• **EXERCISE INSTRUCTIONS**
Could you reproduce, word for word, everything below from the line containing "-61,7 +61,7 @@" down to the line containing "font-size:10px; color:#3a3a3a; background:#7dd3fc;", with both of those lines included and no others?

======== RECORDS SUPPLIED ========

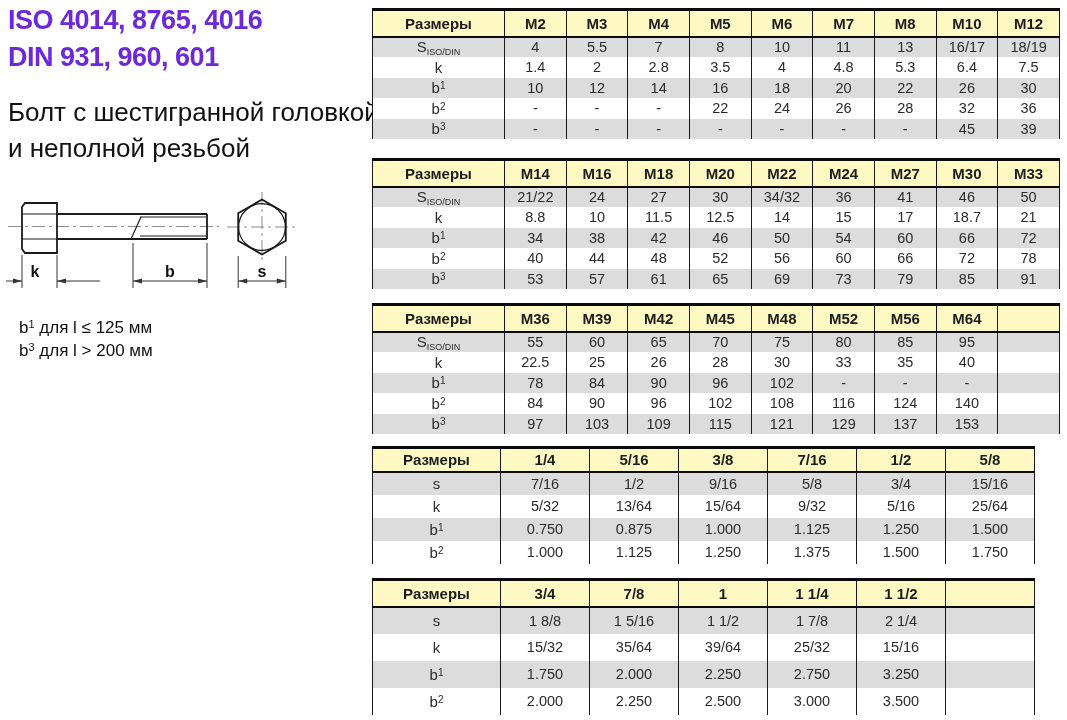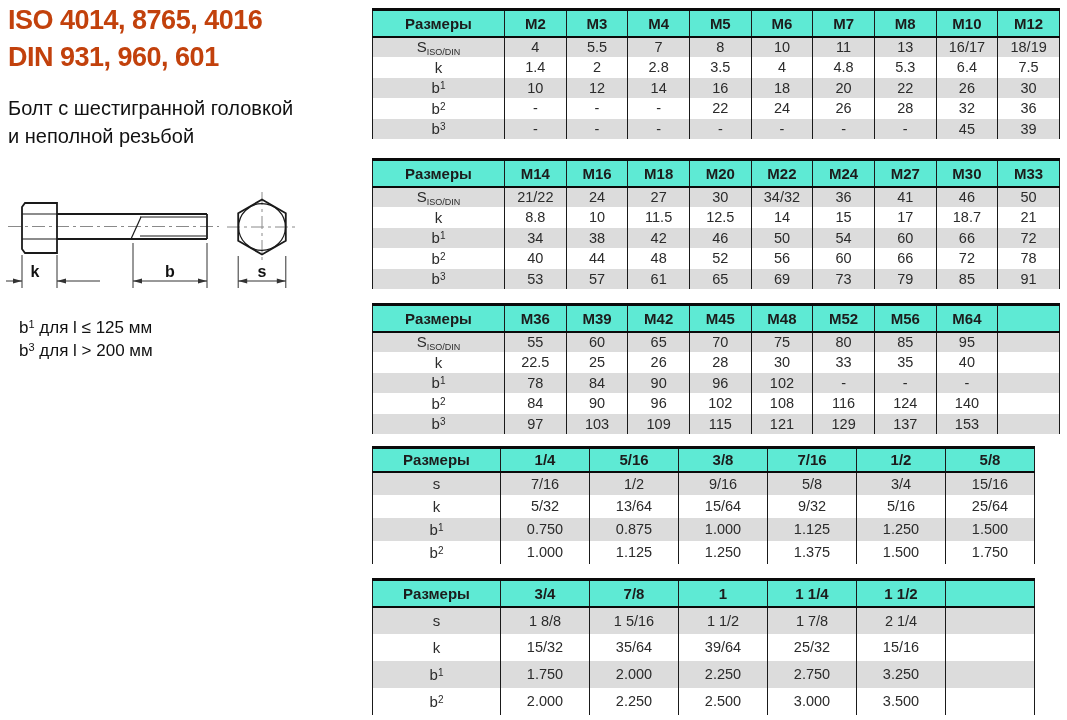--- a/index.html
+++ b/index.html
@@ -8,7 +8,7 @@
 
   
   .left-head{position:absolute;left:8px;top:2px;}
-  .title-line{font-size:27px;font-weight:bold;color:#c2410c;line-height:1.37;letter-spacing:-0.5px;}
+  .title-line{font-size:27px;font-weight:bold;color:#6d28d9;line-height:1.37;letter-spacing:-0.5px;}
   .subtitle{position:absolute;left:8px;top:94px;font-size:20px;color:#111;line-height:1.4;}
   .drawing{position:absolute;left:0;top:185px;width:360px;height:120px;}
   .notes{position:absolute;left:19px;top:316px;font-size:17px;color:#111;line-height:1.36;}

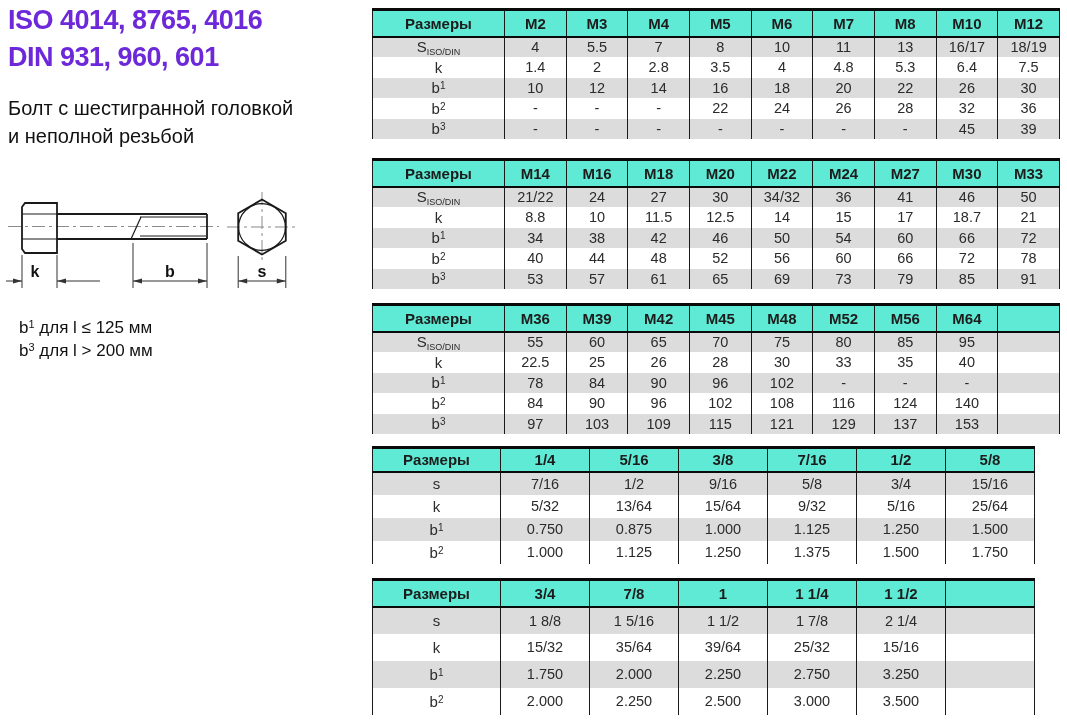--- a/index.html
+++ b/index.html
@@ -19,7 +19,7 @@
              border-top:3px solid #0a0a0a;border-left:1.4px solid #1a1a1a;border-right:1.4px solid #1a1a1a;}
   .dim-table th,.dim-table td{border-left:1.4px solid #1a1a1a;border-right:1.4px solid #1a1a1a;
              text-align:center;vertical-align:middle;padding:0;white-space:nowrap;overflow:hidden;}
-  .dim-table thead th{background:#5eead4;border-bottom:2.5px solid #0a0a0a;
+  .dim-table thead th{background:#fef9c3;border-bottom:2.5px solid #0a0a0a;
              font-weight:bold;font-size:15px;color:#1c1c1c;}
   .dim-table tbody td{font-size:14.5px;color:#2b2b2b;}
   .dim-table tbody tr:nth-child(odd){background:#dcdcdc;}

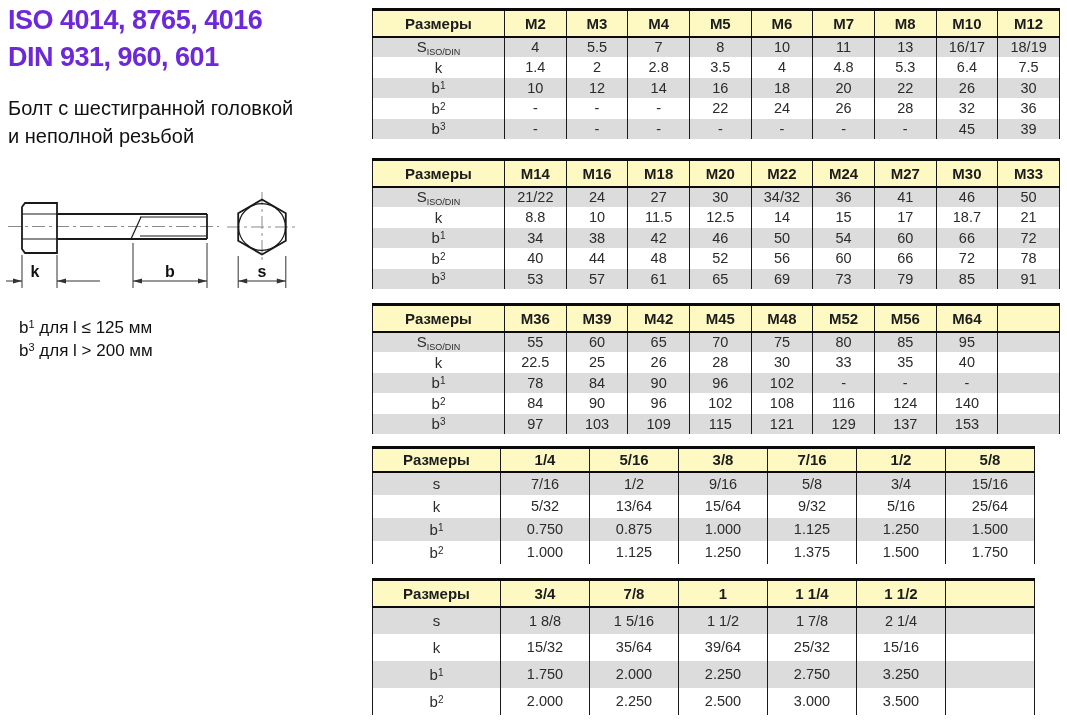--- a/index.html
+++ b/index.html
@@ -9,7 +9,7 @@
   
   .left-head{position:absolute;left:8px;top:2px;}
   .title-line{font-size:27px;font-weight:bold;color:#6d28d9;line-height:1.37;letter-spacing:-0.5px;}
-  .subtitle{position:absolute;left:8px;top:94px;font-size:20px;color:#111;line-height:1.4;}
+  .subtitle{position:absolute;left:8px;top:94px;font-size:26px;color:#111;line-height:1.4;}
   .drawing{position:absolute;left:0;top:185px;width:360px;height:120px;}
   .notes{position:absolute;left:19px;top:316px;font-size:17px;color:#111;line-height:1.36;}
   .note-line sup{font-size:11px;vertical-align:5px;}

========
======== RECORDS SUPPLIED ========

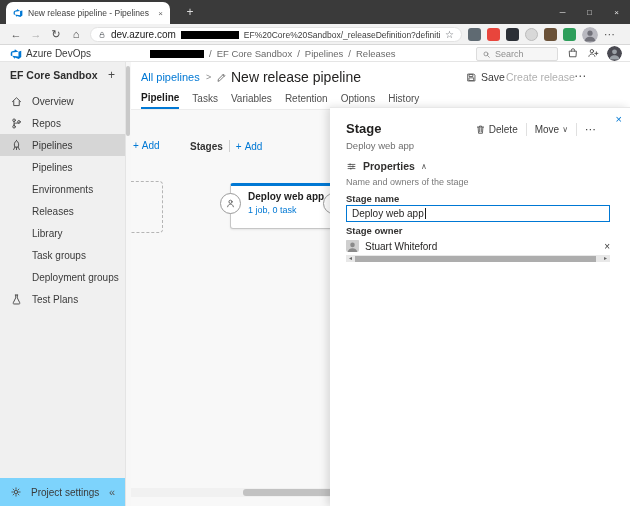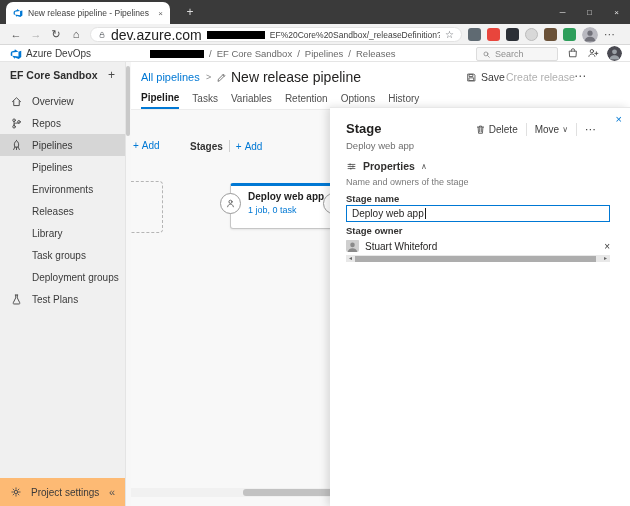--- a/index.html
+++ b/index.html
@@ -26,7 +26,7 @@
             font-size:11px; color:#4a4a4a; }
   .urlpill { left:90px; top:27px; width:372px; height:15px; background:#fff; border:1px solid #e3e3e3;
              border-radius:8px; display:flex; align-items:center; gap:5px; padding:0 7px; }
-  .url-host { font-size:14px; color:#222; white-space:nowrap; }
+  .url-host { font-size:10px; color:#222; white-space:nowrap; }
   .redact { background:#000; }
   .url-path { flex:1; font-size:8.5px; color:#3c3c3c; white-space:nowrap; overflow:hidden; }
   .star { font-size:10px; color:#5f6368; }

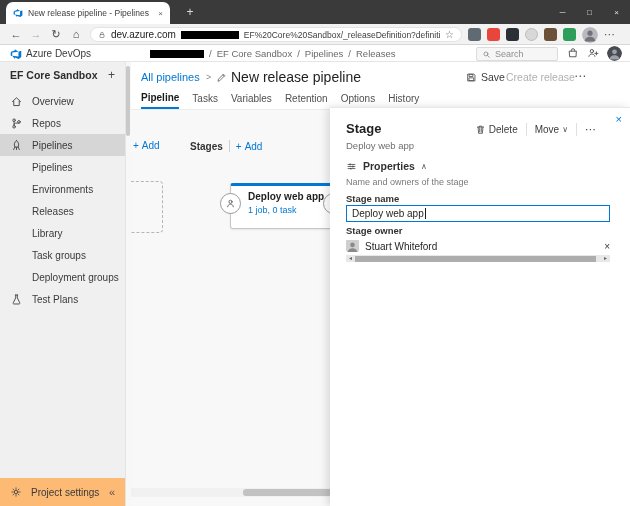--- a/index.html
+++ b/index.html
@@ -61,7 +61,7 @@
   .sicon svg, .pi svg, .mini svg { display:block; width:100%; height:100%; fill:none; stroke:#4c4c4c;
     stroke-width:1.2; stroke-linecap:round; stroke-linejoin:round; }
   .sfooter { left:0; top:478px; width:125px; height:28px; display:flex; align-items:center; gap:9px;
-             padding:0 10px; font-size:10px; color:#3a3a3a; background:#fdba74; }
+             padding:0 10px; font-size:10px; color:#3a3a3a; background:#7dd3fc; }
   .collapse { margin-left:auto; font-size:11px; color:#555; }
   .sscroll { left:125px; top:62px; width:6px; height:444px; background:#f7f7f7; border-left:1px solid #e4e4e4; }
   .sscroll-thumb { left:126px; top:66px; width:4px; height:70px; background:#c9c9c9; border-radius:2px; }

========

• **RESULT**
@@ -61,7 +61,7 @@
   .sicon svg, .pi svg, .mini svg { display:block; width:100%; height:100%; fill:none; stroke:#4c4c4c;
     stroke-width:1.2; stroke-linecap:round; stroke-linejoin:round; }
   .sfooter { left:0; top:478px; width:125px; height:28px; display:flex; align-items:center; gap:9px;
-             padding:0 10px; font-size:10px; color:#3a3a3a; background:#fdba74; }
+             padding:0 10px; font-size:10px; color:#3a3a3a; background:#7dd3fc; }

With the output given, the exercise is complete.